Сестры в госпитале в большинстве были очень милые (и белые, и черные, и какие-то желто-восточные), но эта китаянка оказалась страшной стервой. Она мне резко ответила, что ничего делать не будет, пока ей не скажет доктор. Я говорю, доктор уже сказал… “Он, — говорит, — сказал вам, а не мне”. Тогда я бросился к телефону, позвонил Ковалеву, но не застал его в офисе, позвонил его жене-американке, которая была очень любезна и сказала, что тут же передаст ему, как только он придет, чтоб позвонил в госпиталь по телефону. И действительно, минут через десять Ковалев позвонил, вызвал сестру и приказал поставить кислородную маску.

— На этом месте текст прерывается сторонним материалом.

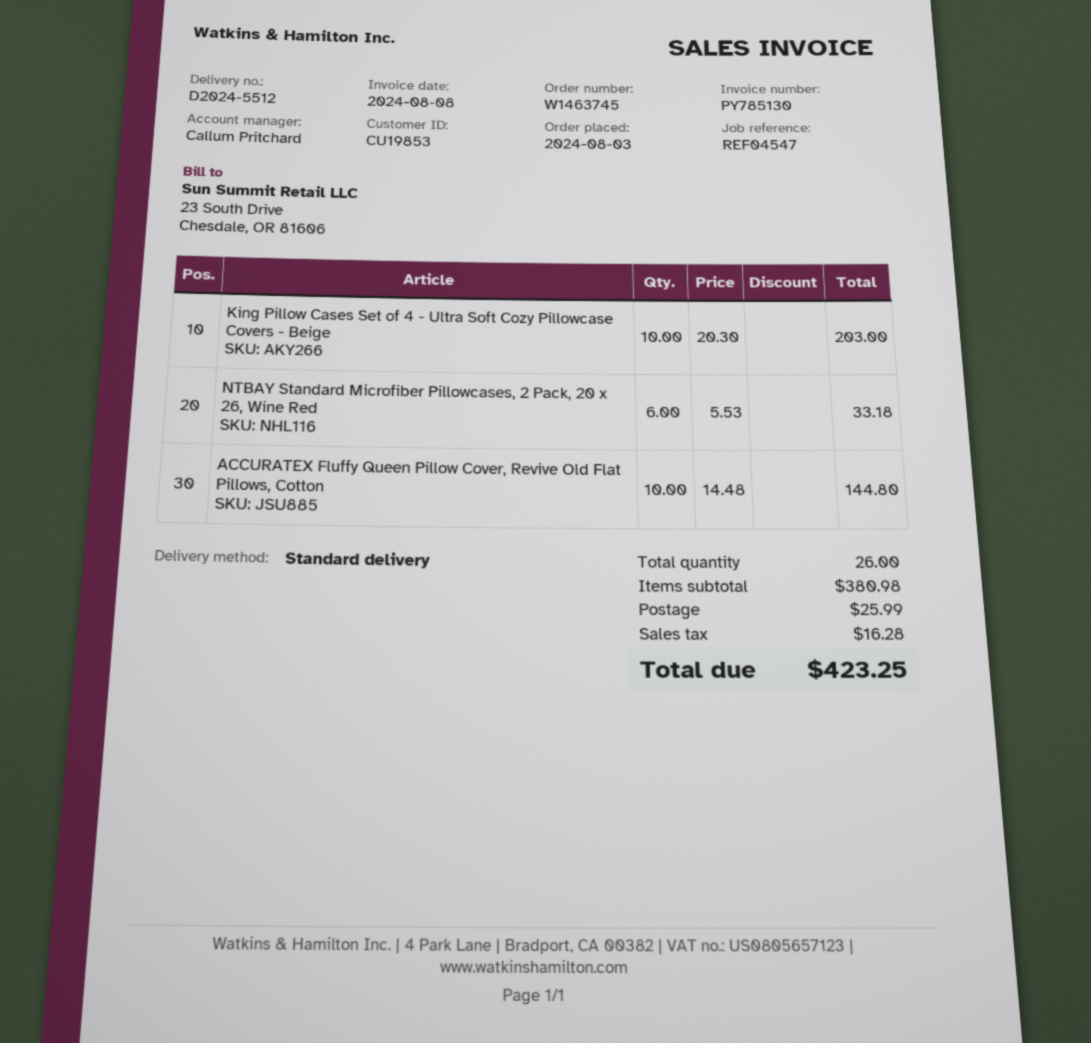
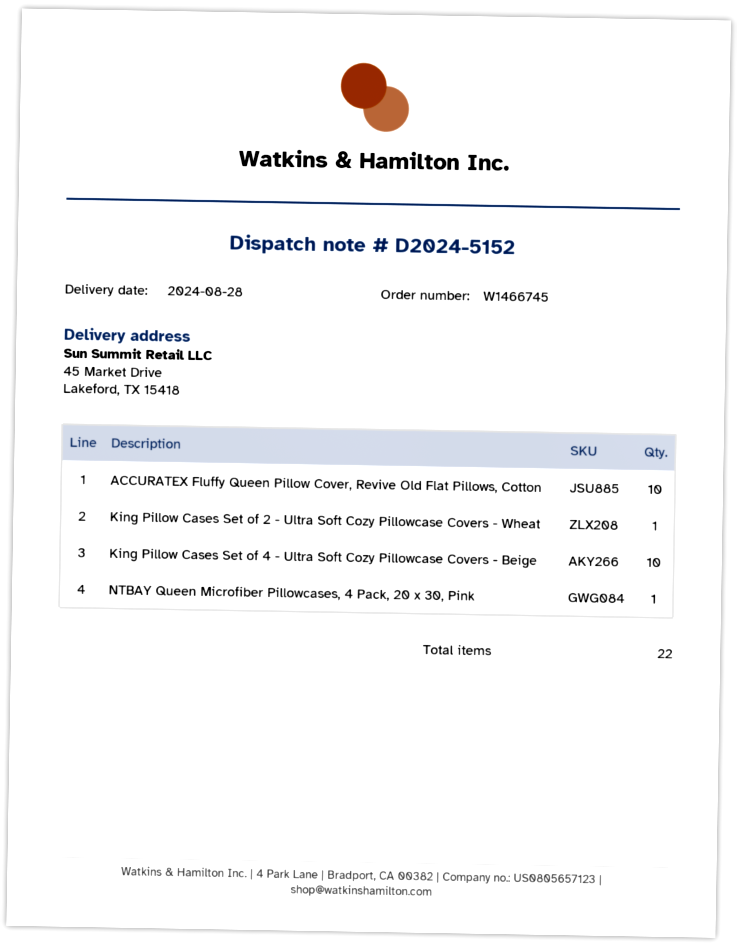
order number: W1463745 -> W1466745
delivery note number: D2024-5512 -> D2024-5152
NTBAY Standard Microfiber Pillowcases, 2 Pack, 20 x 26, Wine Red: 6 -> none
King Pillow Cases Set of 2 - Ultra Soft Cozy Pillowcase Covers - Wheat: none -> 1
NTBAY Queen Microfiber Pillowcases, 4 Pack, 20 x 30, Pink: none -> 1
total quantity: 26 -> 22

Ну, эту кислородную маску надели. Вещь довольно страшная, но все-таки дышать Олечке стало как будто легче. Но это был момент, когда я уже понял, что благополучного исхода быть не может. Тем более, что доктор Коренман категорически сказал, что положение ухудшается. Все-таки ежедневно я все время сидел около Олечки и видел, что она меня узнает, хоть сказать уже ничего не может. Но когда я брал ее руку, она мою руку сжимала.
В один из моих приходов в госпиталь пришла какая-то женщина в форме сестры милосердия, китаянка, очень милая, оказавшаяся женой профессора Колумбийского университета, Она пришла как работник социального обеспечения. Сказала, что знает, что положение жены тяжелое, но что если ей станет настолько лучше, что искусственное питание будет прекращено, то госпиталь держать ее не будет, и тогда ее нужно поместить в “нёрсинг-хом” (дом для выздоравливающих, больных, престарелых). Китаянка спросила, есть ли у меня какие-нибудь сбережения? Я назвал ей сумму моих замечательных сбережений. “Ну, вот, — говорит, — вы тогда должны будете платить тысячу шестьсот долларов в неделю”. Я говорю: “Хорошо, но этого же хватит очень ненадолго, а потом что?” — “А потом — говорит, — за нее будет платить город (медикэйд)”. Я знал, что эти “нёрсинг-хомы” вещь совершенно ужасная. В особенности те, где за пациентов платит город. Но делать нечего. Сказал: “Хорошо”.